É esse quê de curiosidade
mórbida que faz com que se exibam monstruosidades nos espectáculos. É ela que
nos induz a perscrutar os segredos da natureza exterior, cujo conhecimento de
nada serve, mas que os homens buscam conhecer apenas pelo prazer de conhecer. É
ela também que inspira o homem a pesquisar, com fim semelhante, a ciência perversa,
que é a arte da magia.
E é ela, enfim, que, até
na religião, nos induz a tentar a Deus, pedindo-lhe sinais e prodígios, não
para a salvação da alma, mas apenas pela ânsia de vê-los.
Nessa imensa floresta,
cheia de insídias e perigos, cortei e lancei para fora do meu coração muitos
males, graças à força que me concedeste para tanto, Deus da minha salvação.
Contudo, no turbilhão
diário de tantas e tão variadas tentações que atormentam a minha vida, quando
ousarei dizer que nenhuma delas atrai mais a minha atenção e não cativa a minha
vã curiosidade? Certamente que o teatro já não me atrai, nem me importo mais em
conhecer o curso dos astros; jamais, para obter uma resposta, consultei as
sombras, pois detesto todos os ritos sacrílegos.
Mas quantos artifícios
inventa o inimigo para me tentar a que te peça algum milagre, a ti, Senhor, meu
Deus, a quem devo servir humilde e simplesmente! Eu te suplico, por nosso Rei,
pela nossa pátria, a pura e casta Jerusalém, que o perigo de consentir nessas
coisas, que até agora esteve longe de mim, se afaste cada vez mais!

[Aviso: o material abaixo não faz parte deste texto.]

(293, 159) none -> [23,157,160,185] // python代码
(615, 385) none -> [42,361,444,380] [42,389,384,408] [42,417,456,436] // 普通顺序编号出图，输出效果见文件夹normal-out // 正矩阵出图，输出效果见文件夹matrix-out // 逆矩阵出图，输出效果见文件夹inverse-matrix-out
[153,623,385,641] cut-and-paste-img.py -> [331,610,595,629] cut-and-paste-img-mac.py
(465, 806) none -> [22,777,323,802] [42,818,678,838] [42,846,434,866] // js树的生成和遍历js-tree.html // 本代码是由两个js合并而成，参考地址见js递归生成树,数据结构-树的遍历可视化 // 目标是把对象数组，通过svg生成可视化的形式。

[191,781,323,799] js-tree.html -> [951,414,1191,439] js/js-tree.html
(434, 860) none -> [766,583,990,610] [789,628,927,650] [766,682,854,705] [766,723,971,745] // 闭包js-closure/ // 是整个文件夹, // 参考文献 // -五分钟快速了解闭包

Mas quando
te peço a salvação de uma alma, a finalidade do meu intento é bem diferente:
ouve-me pois, e concede-me a graça de seguir de bom grado a tua vontade.
Mas incontáveis são as
pequenas e desprezíveis bagatelas que tentam cada dia nossa curiosidade! E quem
poderá contar as nossas quedas? Quantas vezes ouvimos contar banalidades!
Toleramo-las, de início,
para não magoar os fracos, e depois, aos poucos, ouvimo-las com atenção sempre
crescente!
Não vou mais ao circo,
para ver um cão correr atrás de uma lebre; mas, passando casualmente pelo campo
e vendo algo assim, eis-me interessado pela caçada, talvez até distraindo-me de
algum pensamento profundo. E, se não chega a fazer-me mudar o caminho do meu
cavalo, desvio o curso do meu coração. Se após tal demonstração da minha
fraqueza tu não me alertares para que abandone esse espectáculo, elevando-me a
ti por meio de alguma reflexão, ou desprezando tudo e passando adiante, ficaria
ali, absorvido como um tonto.
E que dizer quando,
sentado na minha casa, observando uma lagartixa à caça de moscas, ou uma aranha
que as enreda na sua teia? Acaso, por serem animais pequenos, a curiosidade que
despertam em mim não é a mesma? É verdade que depois passo a louvar-te; Criador
admirável, ordenador do universo, mas não foi esse o pensamento que primeiro me
moveu. Uma coisa é levantar-se depressa, e outra é não cair.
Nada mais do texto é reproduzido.